Page MenuHomePhabricator

IAB incorrecly uses older version of archived page when there is a newer version available that should be used
Open, Needs TriagePublicBUG REPORT

Description

Steps to Reproduce:

See this edit by IAB

https://sv.wikipedia.org/w/index.php?title=SI-enhet&diff=46292857&oldid=46024503

Actual Results:

Archived version from 23 December, 2018 is used

https://web.archive.org/web/20181223053741/https://www.bipm.org/en/measurement-units/

This version contains "old facts" that are not to be used as a source in the article.

Expected Results:

Archived version from 27 June, 2019 should have been used.

https://web.archive.org/web/20190627034200/https://www.bipm.org/en/measurement-units/

This version contains "new facts" that are used as a source in the article

Questions:

  • Why is the old version from 2018 choosen by IAB?
  • Does IAB have a problem in interpreting the Swedish version of the Webbref template? Parameter "hämtdatum" is the one that corresponds to "accessdate" and the value "27 juni 2019" means "June 27, 2019".

Event Timeline

Larske created this task.Oct 3 2019, 4:27 PM
Restricted Application added a project: Internet-Archive. · View Herald TranscriptOct 3 2019, 4:27 PM
Restricted Application added a subscriber: Cyberpower678. · View Herald Transcript

https://tools.wmflabs.org/iabot/index.php?page=manageurlsingle&url=https%3A%2F%2Fwww.bipm.org%2Fen%2Fmeasurement-units%2F suggests that it found the source with the access date of 2018-11-23 somewhere on some wiki. IABot picked the closest snapshot to that and saved it for future use as it is a guaranteed working snapshot with similar, if not the same, data as the original from that time frame. If you want the bot to use a different snapshot, you can use the provided link and change the archive URL the bot should use. Changes are applied immediately.
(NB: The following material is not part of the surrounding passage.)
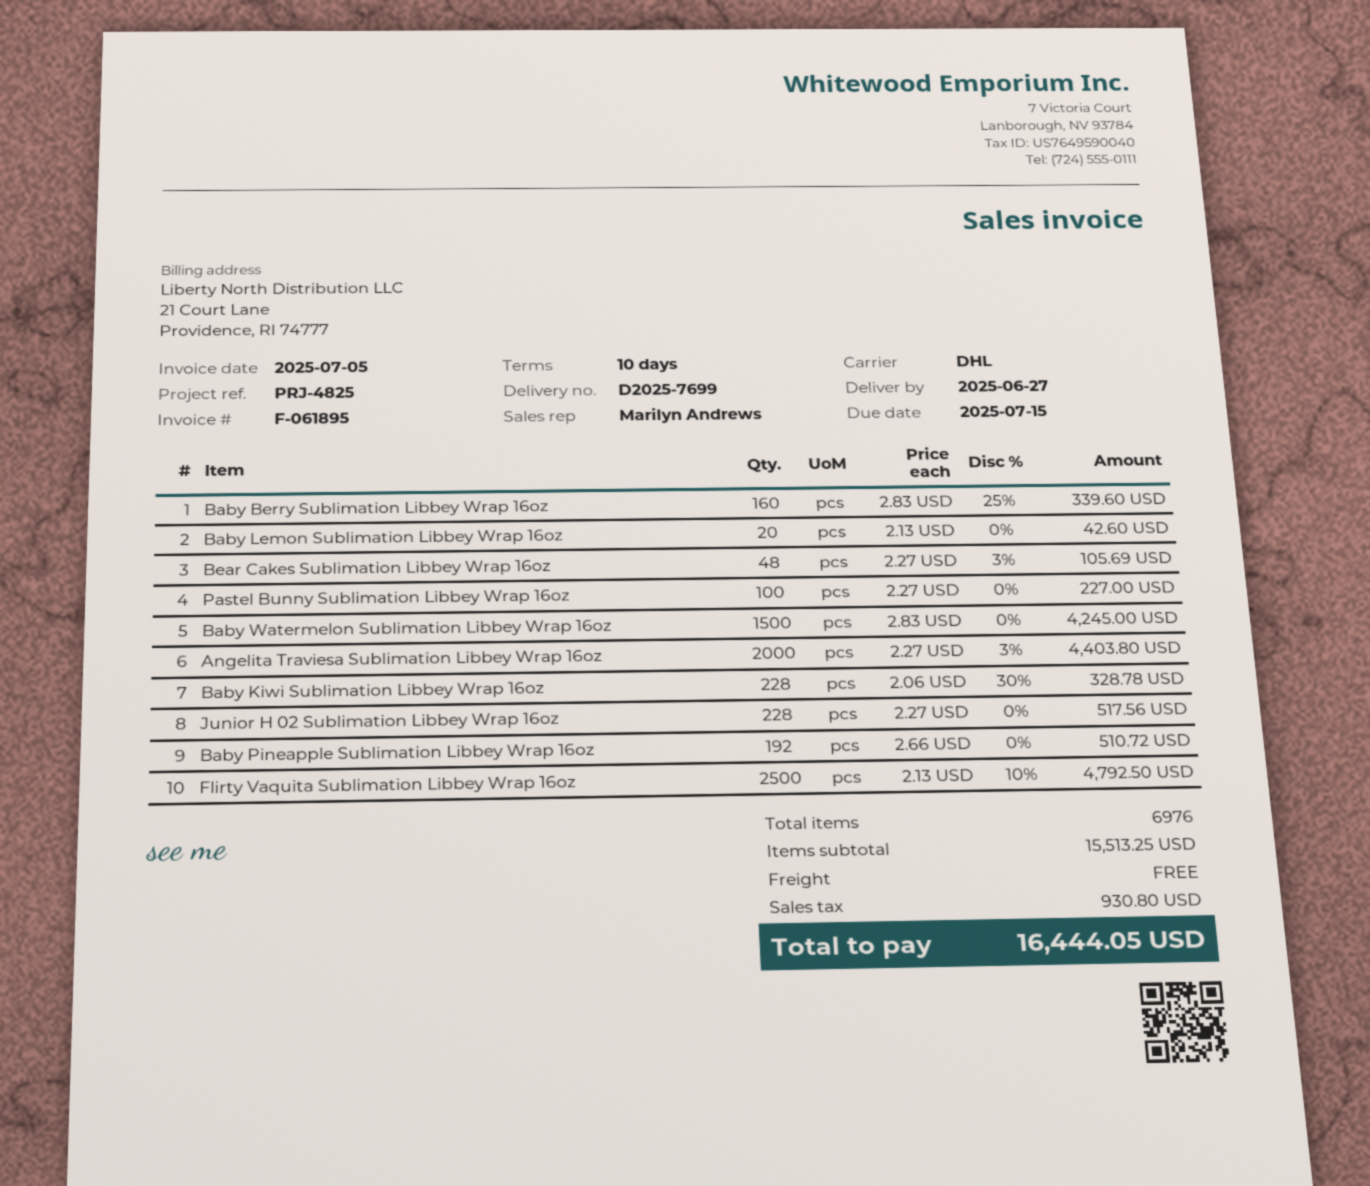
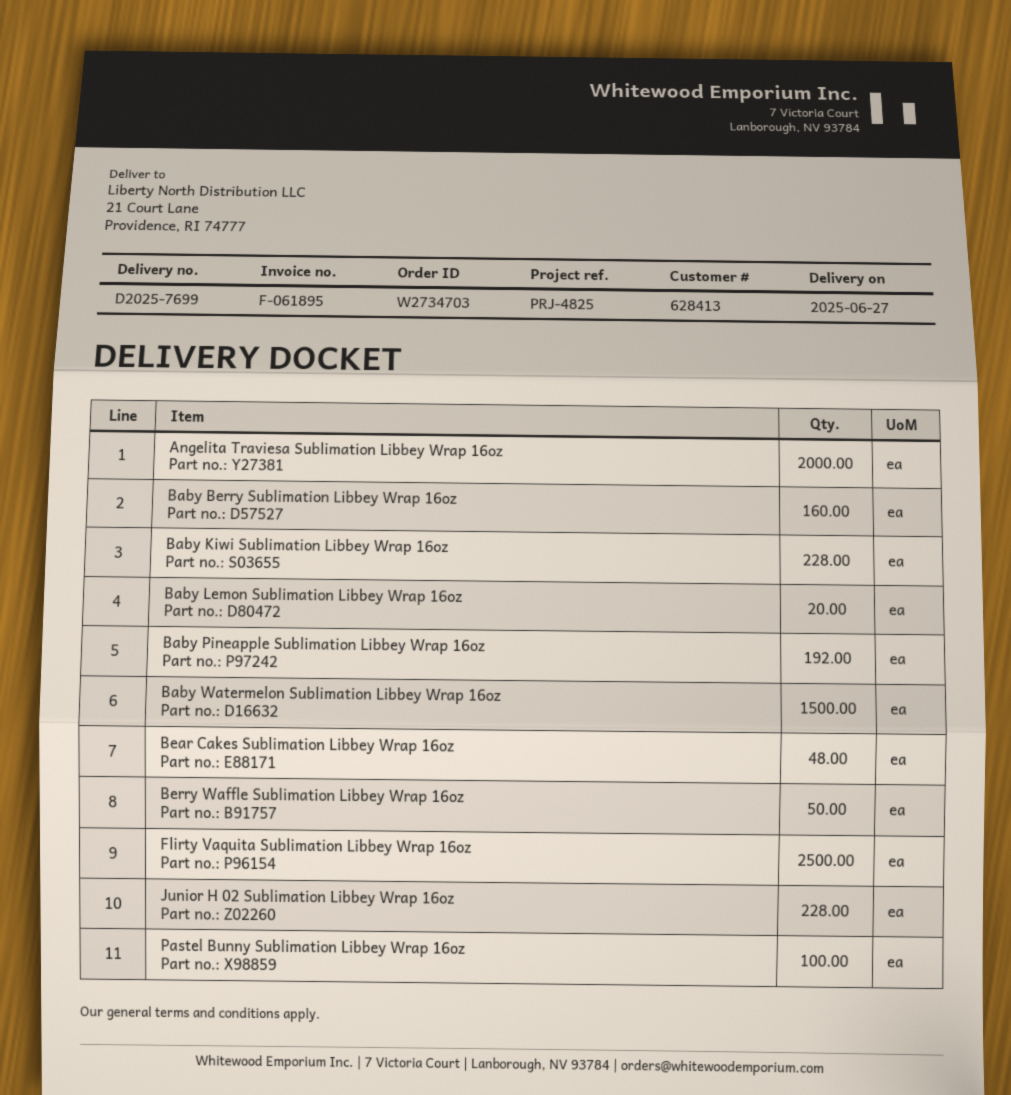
Berry Waffle Sublimation Libbey Wrap 16oz: none -> 50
Thanks for the answer. I assume that "it found" should be read as "IAB found".
What I don't understand is how "somewhere on some wiki" should be read or interpreted.
Why should "somewhere on some wiki" have an influence on a specific reference, including a specific access date, in a specific article in a specific wiki?
We do not want IAB to replace a reference to a site with a random snapshot that is "a guaranteed working snapshot with *similar* data". We want a snapshot that is likely to contain the *same data* as was present at "the specified access date". In this particular case I am told that there is a significant difference between the contents from December 2018 and from June 2019.
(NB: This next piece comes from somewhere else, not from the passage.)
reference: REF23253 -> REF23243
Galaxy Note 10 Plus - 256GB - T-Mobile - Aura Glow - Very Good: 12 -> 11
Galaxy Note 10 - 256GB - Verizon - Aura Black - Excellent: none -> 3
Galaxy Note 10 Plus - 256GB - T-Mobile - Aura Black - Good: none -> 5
In the article https://sv.wikipedia.org/wiki/Positron on Swedish Wikipedia it was stated in the Webbref template that the accessdate was 12 June 2019 (hämtdatum=12 juni 2019). And in the article https://sv.wikipedia.org/wiki/SI-enhet the accessdate was 27 juni 2019.
Shouldn't that information be used as a basis to find snapshots with dates closer to these dates in June 2019 than a snapshot from previous year (23 December 2018).

It seems risky to use the "Modify URL data" interface to change what snapshot IAB should use for this URL as there might be other references in other articles in svwiki (or maybe even other wikis, what is the scope for "Modify URL data"?) that have other access dates that should be used, in the future if not today. Is it possible to remove the content of the "Archive URL" field completely in this "Modify URL Data" interface in order to have IAB to "build a new opinion" on which snapshot to use the next time it encounters this URL. By the way, the URL is not dead today, see https://www.bipm.org/en/measurement-units/ but it may have been temporarlily unavailable when IAB tested it on 5 September 2019.

I repeat my question: Is there something in the template (Webbref) usage in the two articles mentioned above that IAB does not understand?
If so, we may have to correct the template usage in several other articles as well.
In particular, do IAB understand the parameter "hämtdatum" (accessdate) in the Swedish template? If so, why isn't it used to find a snapshot?